The result is that, outside of short term peaks and valleys, energy prices will remain for the foreseeable future inside the $50-75/bbl range, adjusted for inflation. Perhaps they would be pushed above the rate of inflation a bit by gradually increasing scarcity, but this will be offset by improvements in technology. Notice, no mention of conspiracy by energy companies, auto companies, OPEC, politicos, treaties. these forces may be able to establish some short term control, but in the long term they are powerless against the forces of market supply and demand.

So, what does this mean? It means secure energy sources, on average, at something close to current prices. It probably means increased diversity of supply and a relatively constant percentage of our budget going for energy. It likely means that energy companies are somewhat under priced.

There, I'm on the line with my opinion. Judging by what I hear and read, most will think I'm crazy. So, what's your opinion? Here's your chance to be heard.

Monday, February 26, 2007

Computer Control and Optimization

I see that one of my advertisers is AspenTech. This is an interesting development, since AspenTech is one of the companies I worked with at BP. In fact, if you dig deep enough into the white papers on their website you'll find reference to their working together with BP on developing and applying software for olefins processes. I was involved to some small extent with this work when I was at BP's Chocolate Bayou plant.

This is apparently in response to a casual mention in a previous post that computer control was one of the main tools for energy conservation, and the AspenTech work is an example of the cutting edge of this trend, and serves as a good example of the potential in this area.

Olefins, as with many industrial processes, has a large number of variables which effect the overall efficiency and economics of the process. In particular, several different feedstocks, varying heat input flux and temperatures and pressures at numerous points of the process, as well as heat and power sources work together in an almost infinite number of possibilities with dramatically different outcomes. The inability to handle optimization of all these variables manually can result in the plant running in a generic condition which may well be inefficient for the given conditions, and on feedstocks that are not optimal for today's price environment. By generating a computer model that simulates the process, it is possible to determine the optimal conditions and either manually or automatically control these conditions as required for best economics. By doing so, it is possible to input the optimum feedstocks and fuels based on real time prices and optimize the process for maximum yield for real time conditions. Doing so can result in millions of dollars in feedstock and fuel savings, as well as top quality products for a typical olefins plant.

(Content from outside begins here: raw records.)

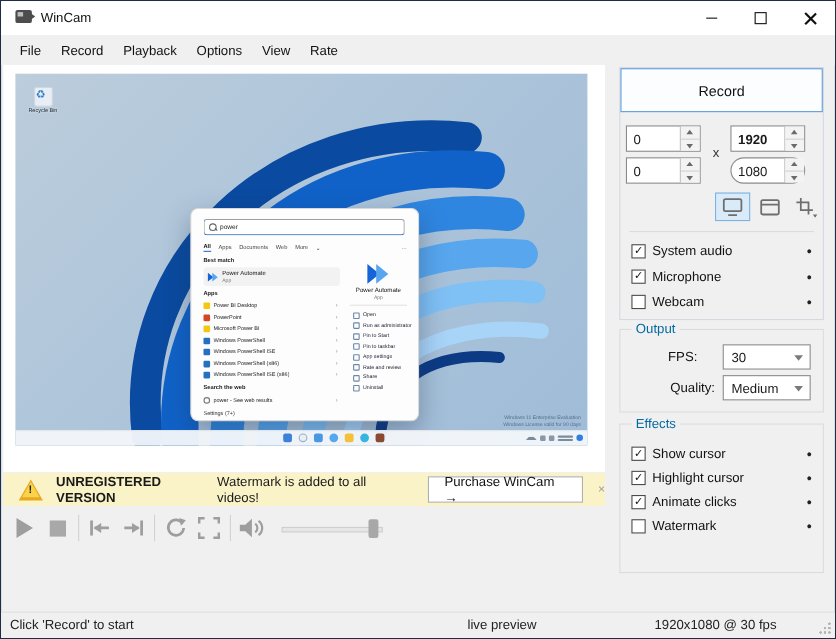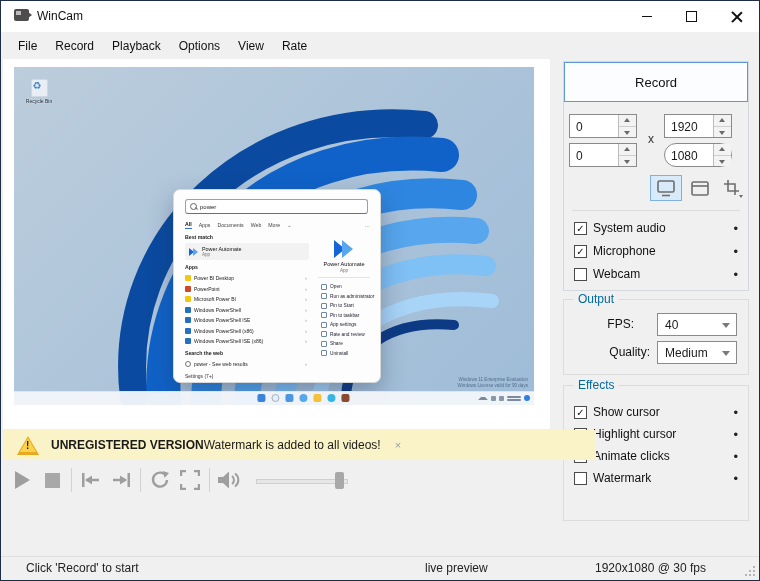--- a/index.html
+++ b/index.html
@@ -329,7 +329,7 @@
           <b class="dn"></b>
         </span>
     </div>
-    <div class="abs num" style="left:100px;top:52px;width:68px;">
+    <div class="abs num" style="left:100px;top:52px;width:68px;font-weight:bold;">
       <span class="v">1920</span>
       <span class="spin">
           <b class="up"></b>

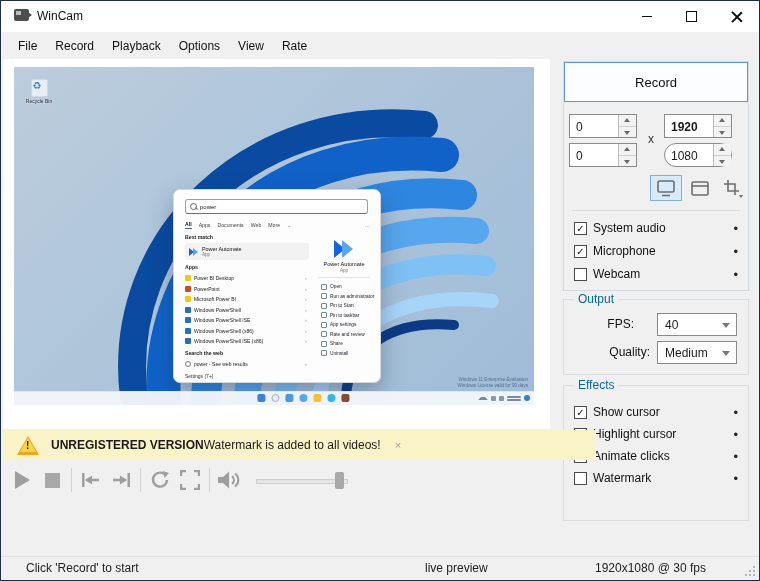--- a/index.html
+++ b/index.html
@@ -397,7 +397,7 @@
     <span class="cap">Output</span>
     <span class="abs frow-lbl" style="left:4px;top:17px;width:66px;">FPS:</span>
     <div class="abs combo" style="left:93px;top:13px;width:80px;">
-      <span class="cv">40</span>
+      <span class="cv">30</span>
       <span class="ar"></span>
     </div>
     <span class="abs frow-lbl" style="left:20px;top:45px;width:66px;">Quality:</span>

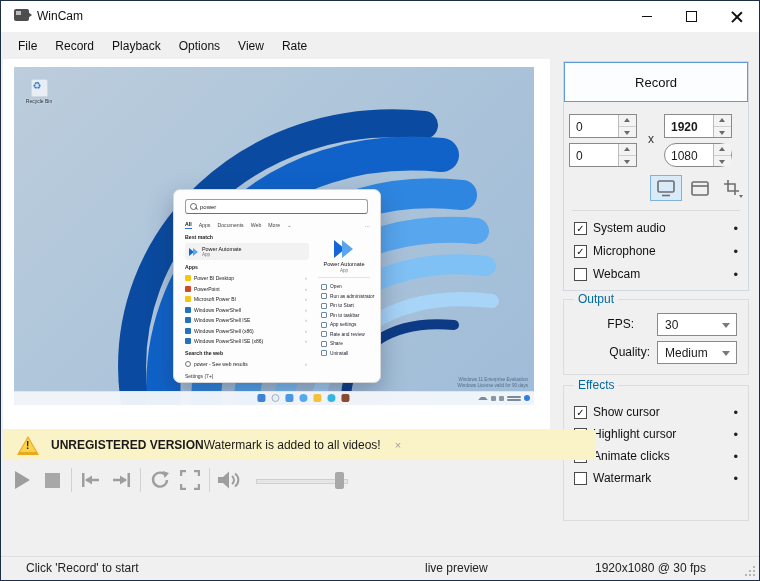--- a/index.html
+++ b/index.html
@@ -105,7 +105,7 @@
   .combo .cv{position:absolute;left:7px;top:4px;font-size:12px;}
   .combo .ar{position:absolute;right:6px;top:9px;border-left:4px solid transparent;border-right:4px solid transparent;border-top:5px solid #7a7a7a;}
   
-  .warn{left:2px;top:429px;width:593px;height:30px;background:#fbf3c8;display:flex;align-items:center;}
+  .warn{left:2px;top:429px;width:547px;height:30px;background:#fbf3c8;display:flex;align-items:center;}
   .tri{position:relative;width:0;height:0;margin-left:14px;border-left:11px solid transparent;border-right:11px solid transparent;border-bottom:19px solid #e8a820;flex:0 0 auto;}
   .tri:before{content:"";position:absolute;left:-8px;top:2.5px;border-left:8px solid transparent;border-right:8px solid transparent;border-bottom:14px solid #fbd34a;}
   .tri:after{content:"!";position:absolute;left:-2px;top:4px;font:bold 10px/12px "Liberation Sans",sans-serif;color:#222;}

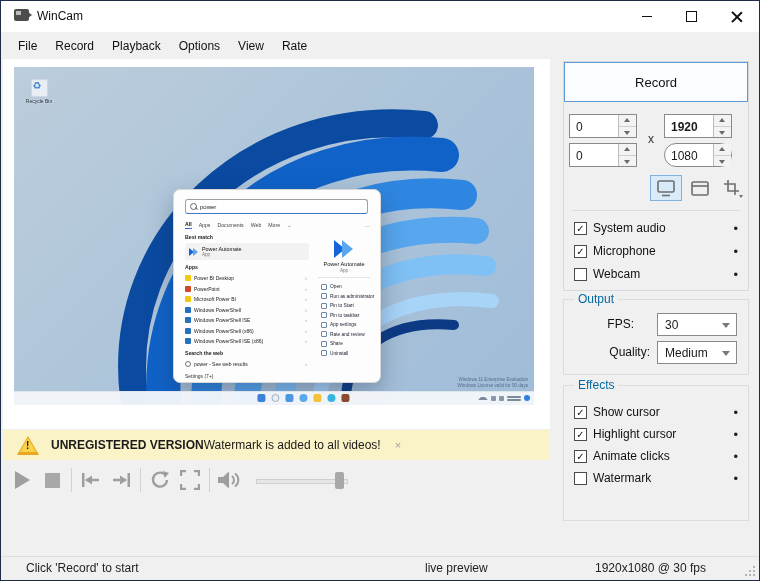--- a/index.html
+++ b/index.html
@@ -435,6 +435,7 @@
     <span class="tri"></span>
     <span class="t1">UNREGISTERED VERSION</span>
     <span class="t2">Watermark is added to all videos!</span>
+    <span class="purch">Purchase WinCam →</span>
     <span class="warnclose">×</span>
   </div>
 

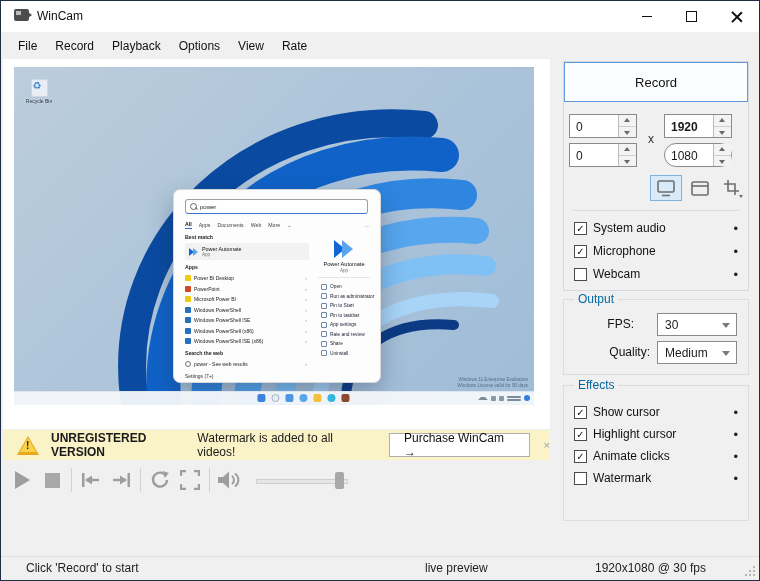--- a/index.html
+++ b/index.html
@@ -495,7 +495,7 @@
   </div>
 
   <div class="abs statusbar">
-    <span class="abs" style="left:25px;top:4px;">Click 'Record' to start</span>
+    <span class="abs" style="left:8px;top:4px;">Click 'Record' to start</span>
     <span class="abs" style="left:424px;top:4px;">live preview</span>
     <span class="abs" style="left:594px;top:4px;">1920x1080 @ 30 fps</span>
     <span class="grip"></span>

The above is just one example of the potential of computer control and optimization. It is becoming more widely used in industrial processes, and has also been widely used in automobiles. A large part of the efficiency and performance gains in automobiles in the past 20 years has been a result of this computer control and optimization. With the low fuel costs prevailing for most of the past two decades, the optimization has been primarily on the performance side, but with the higher recent fuel prices I expect more focus on efficiency.

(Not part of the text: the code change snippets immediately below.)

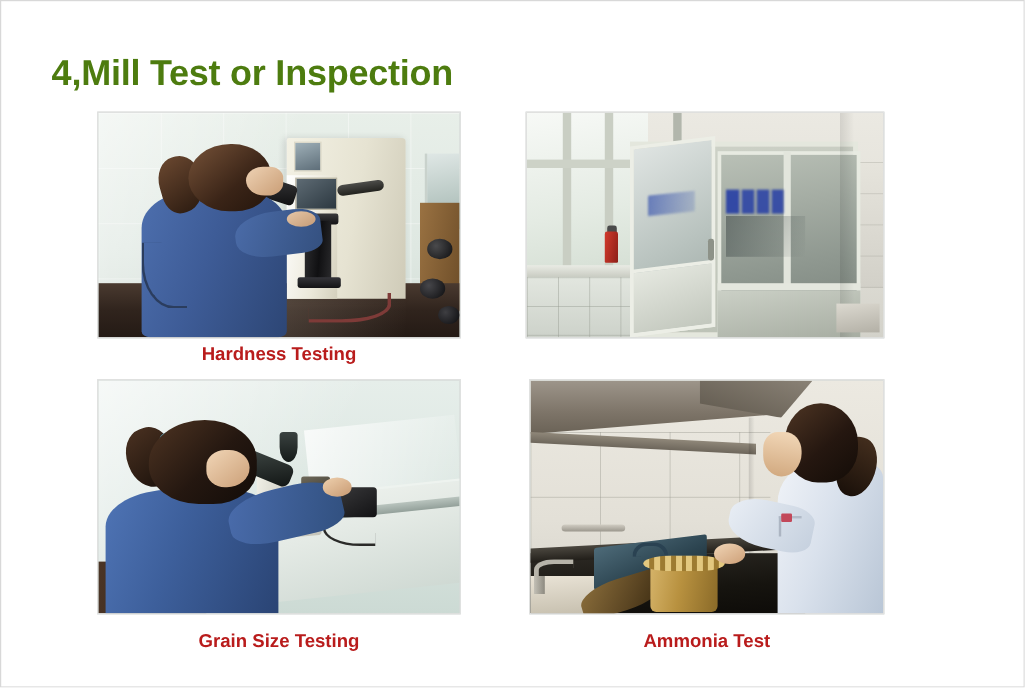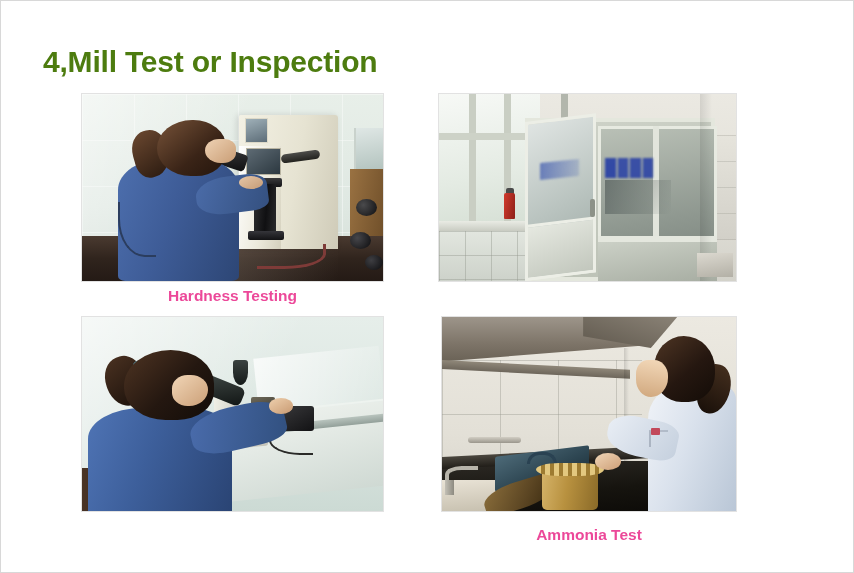--- a/index.html
+++ b/index.html
@@ -46,7 +46,7 @@
     text-align: center;
     font-size: 15.5px;
     font-weight: bold;
-    color: #ec4899;
+    color: #b91c1c;
     white-space: nowrap;
   }
 

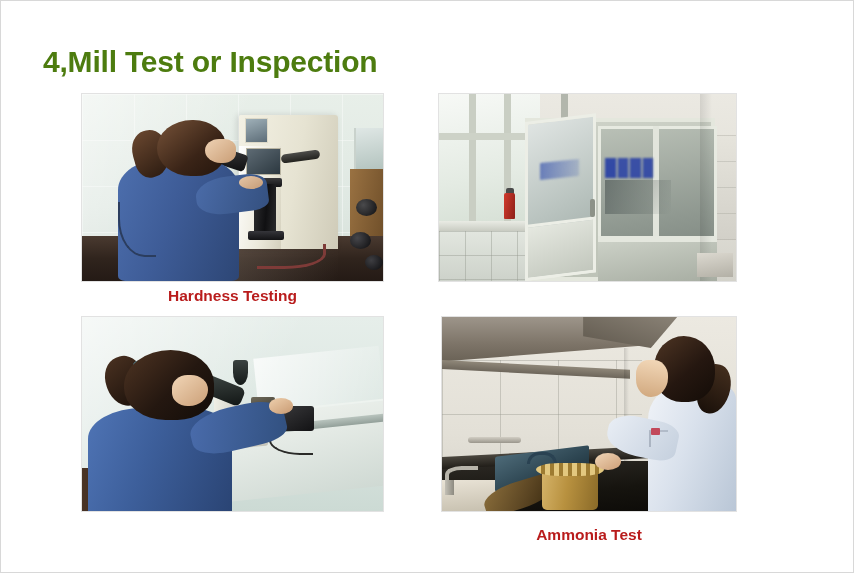--- a/index.html
+++ b/index.html
@@ -619,6 +619,7 @@
       <div class="layer p3-person-hand"></div>
     </div>
   </div>
+  <div class="caption" style="left:80px; top:525px; width:303px;">Grain Size Testing</div>
 
   <div class="photo-cell" style="left:440px; top:315px; width:296px; height:196px;">
     <div class="photo-frame">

Obviously, viability of this type optimization is largely related to scale, but if fuel prices continue to move up the potential moves down the scale to smaller applications. Did you know your furnace would operate more efficiently with a variable, rather than an on/off control, or that your refrigerator would be more efficient with a power factor correction? That a significant part of the power consumption of your electronic equipment is consumed when you are not using it? That your air conditioner could operate considerably more efficiently if could detect and optimize both humidity and temperature, or that it would be more efficient with variable speeds rather that on/off controls? Come to think of it, why are you air conditioning rooms you are not occupying today? All these efficiencies could be captured with better controls. And, indeed they will when economics and the market demand it.